Problem: It works for 15MB files but not for a 40MB file, saying: "Error: Request Entity Too Large. Your client issued a request that was too large."
Is there any workaround against this?
Source code: https://github.com/nicolas-raoul/transdeck
Rationale: http://code.google.com/p/ankidroid/issues/detail?id=697

GAE has a hard limits of 32MB for HTTP requests and HTTP responses. That will limit the size of uploads/downloads directly to/from a GAE app.
Revised Answer (Using Blobstore API.)
Google provides to the Blobstore API for handling larger files in GAE (up to 2GB). The overview documentation provides complete sample code. Your web form will upload the file to blobstore.
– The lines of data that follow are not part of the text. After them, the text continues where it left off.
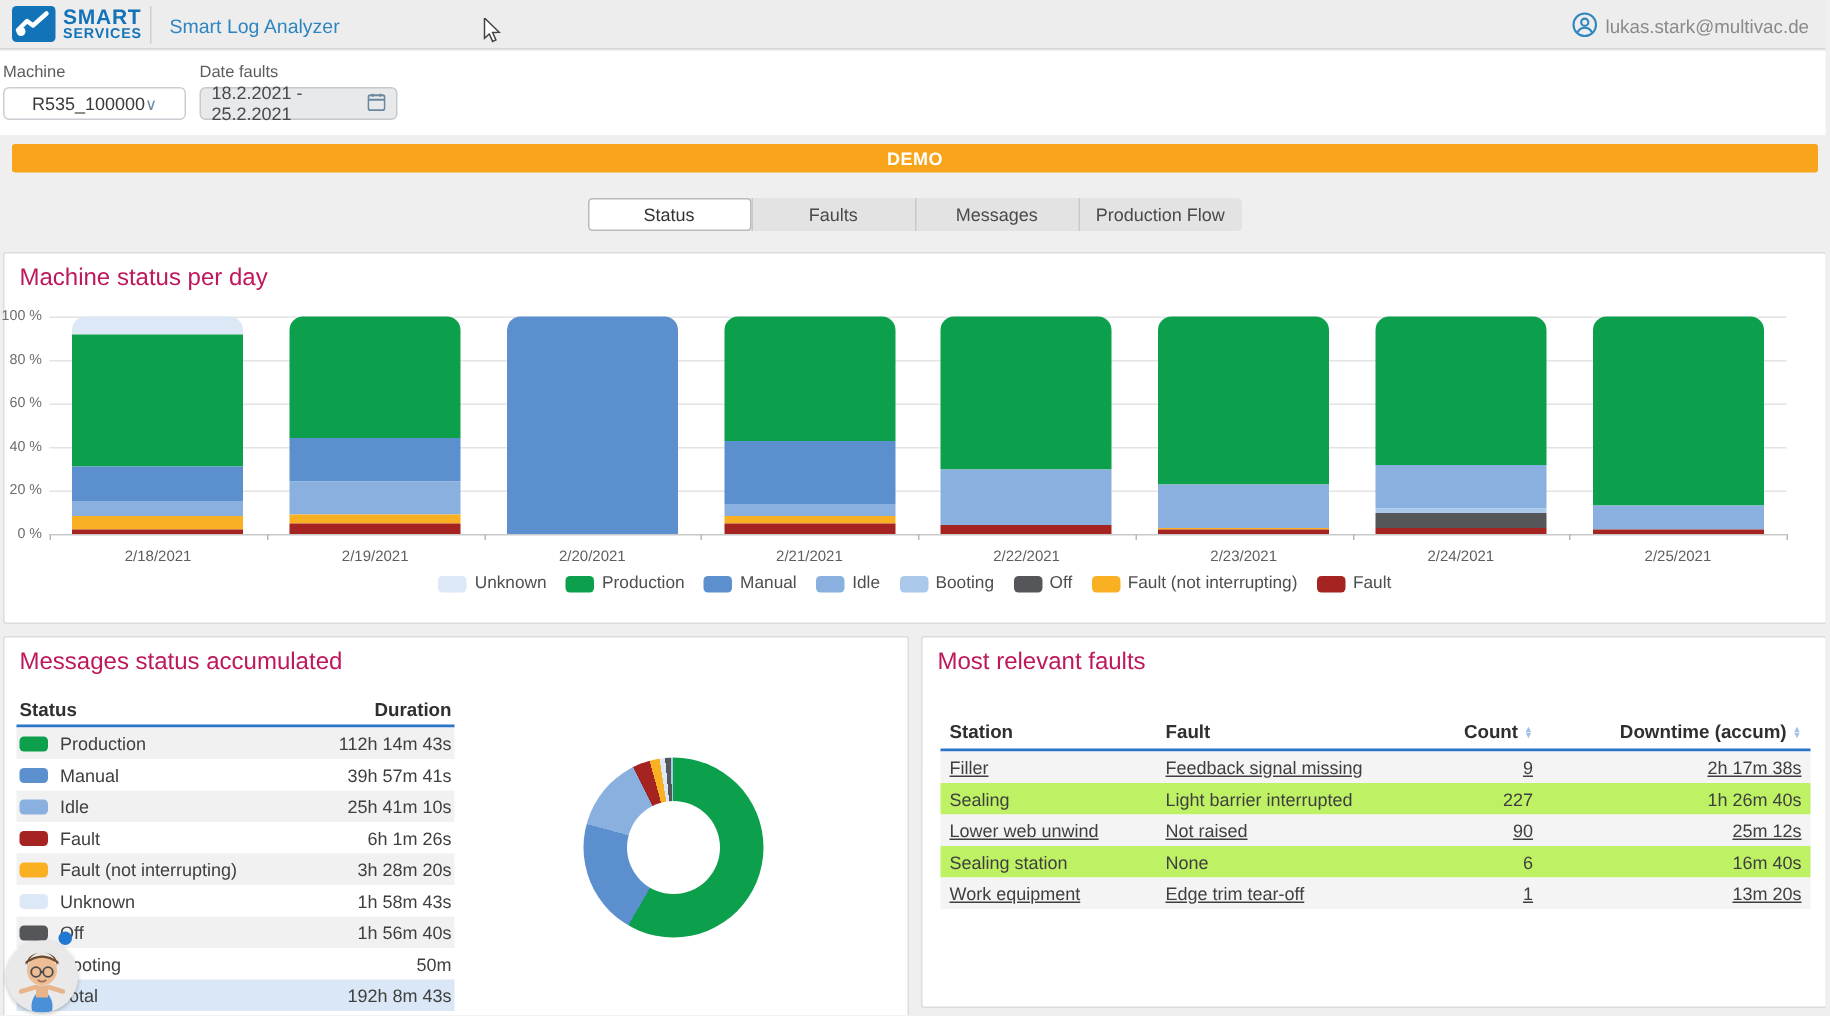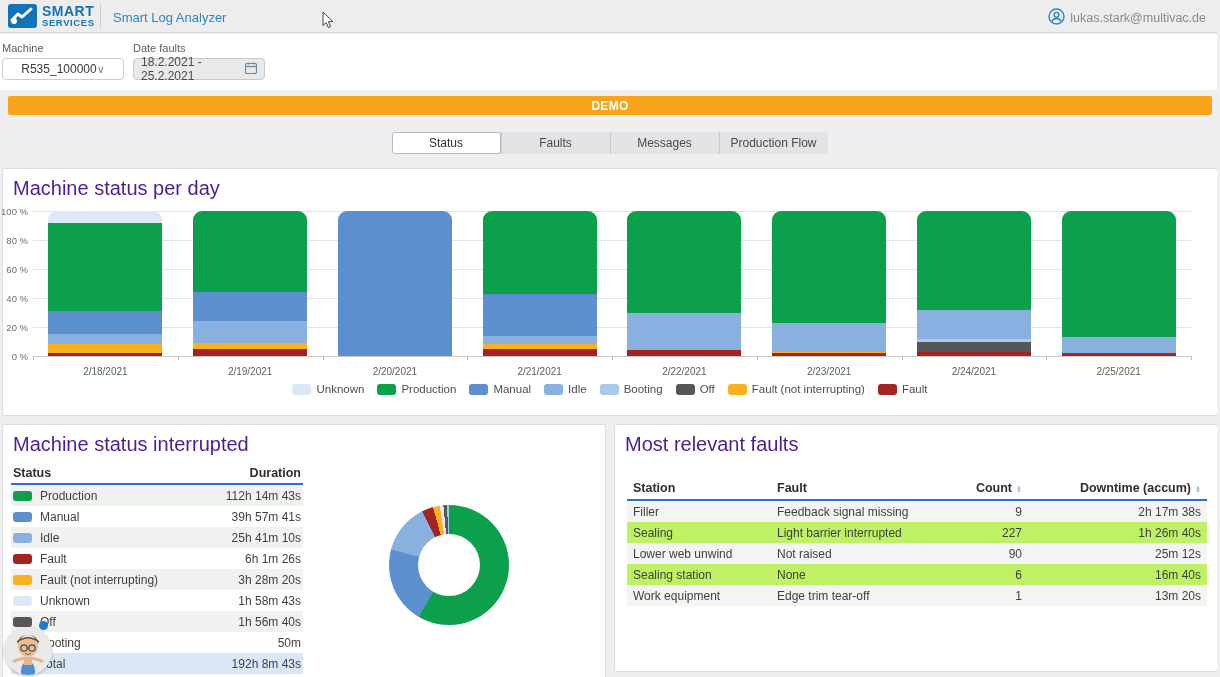"Machine status per day" .panel-title { color: #4c1d95 -> #be185d; font-size: 20px -> 16px }
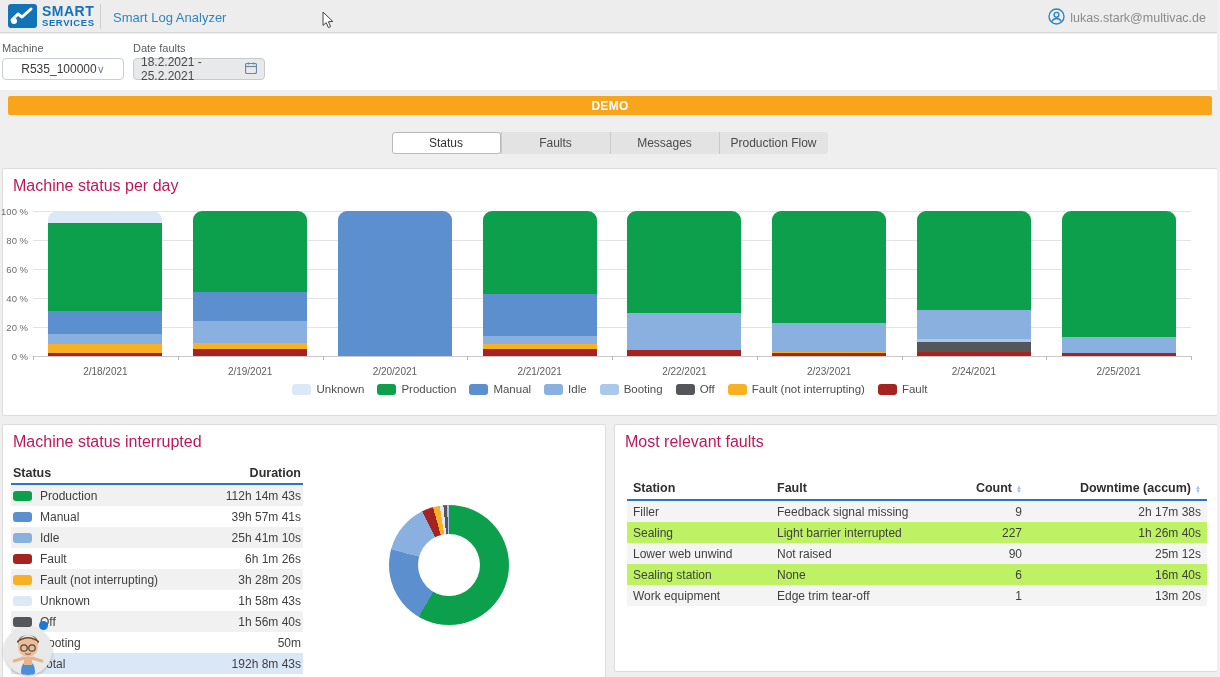"Machine status interrupted" div.panel-title { text: Machine status interrupted -> Messages status accumulated }
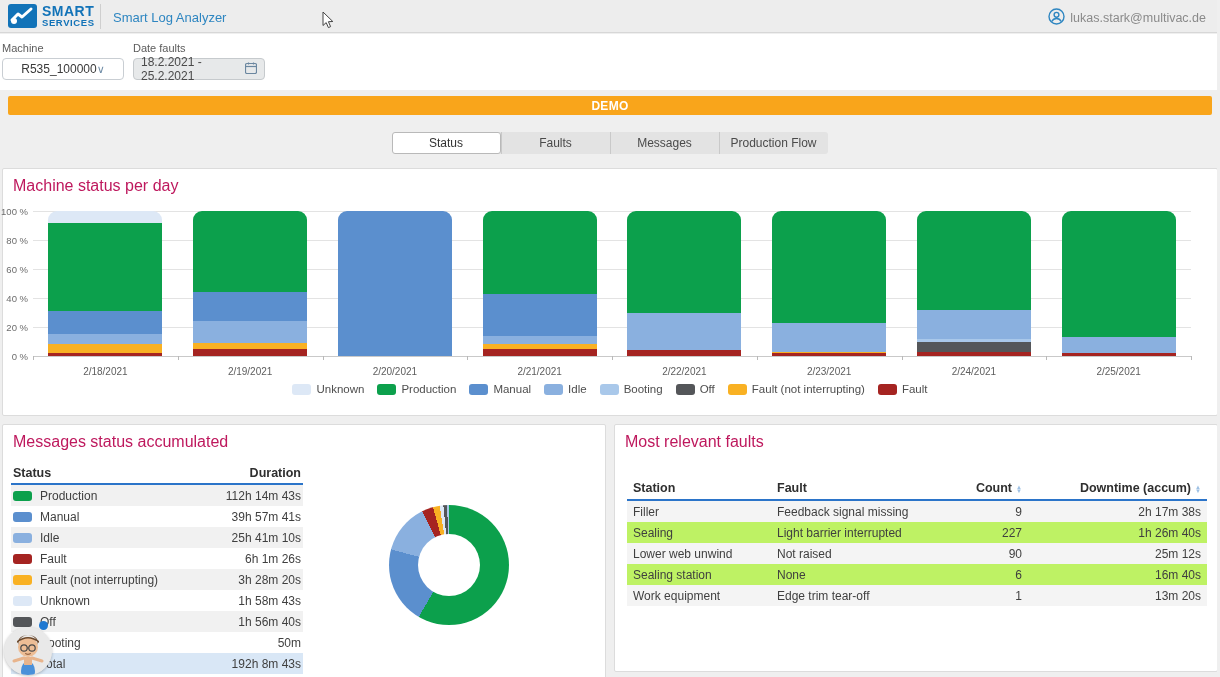"Filler" .flt-row.a { text-decoration: none -> underline }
The blobstore API then rewrites the POST back to your servlet where you can do your transformation and save the transformed data back in to the blobstore (as a new blob).
Original Answer (Didn't Consider Blobstore as an option.)
For downloading, I think GAE only workaround would be to break the file up in to multiple parts on the server, and then reassemble after downloading. That's probably not doable using a straight browser implementation though.
(As an alternative design, perhaps you could send the transformed file from GAE to an external download location (such as S3) where it could be downloaded by the browser without the GAE limit restrictions. I don't believe GAE initiated connections have same request/response size limitations, but I'm not positive. Regardless, you would still be restricted by the 30 second maximum request time. To get around that, you'd have to look in to GAE Backend instances and come up with some sort of asynchronous download strategy.)
For uploading larger files, I've read about the possibility of using HTML5 File APIs to slice the file in to multiple chunks for uploading, and then reconstructing on the server. Example: http://www.html5rocks.com/en/tutorials/file/dndfiles/#toc-slicing-files . However, I don't how practical a solution that really is due to changing specifications and browser capabilities.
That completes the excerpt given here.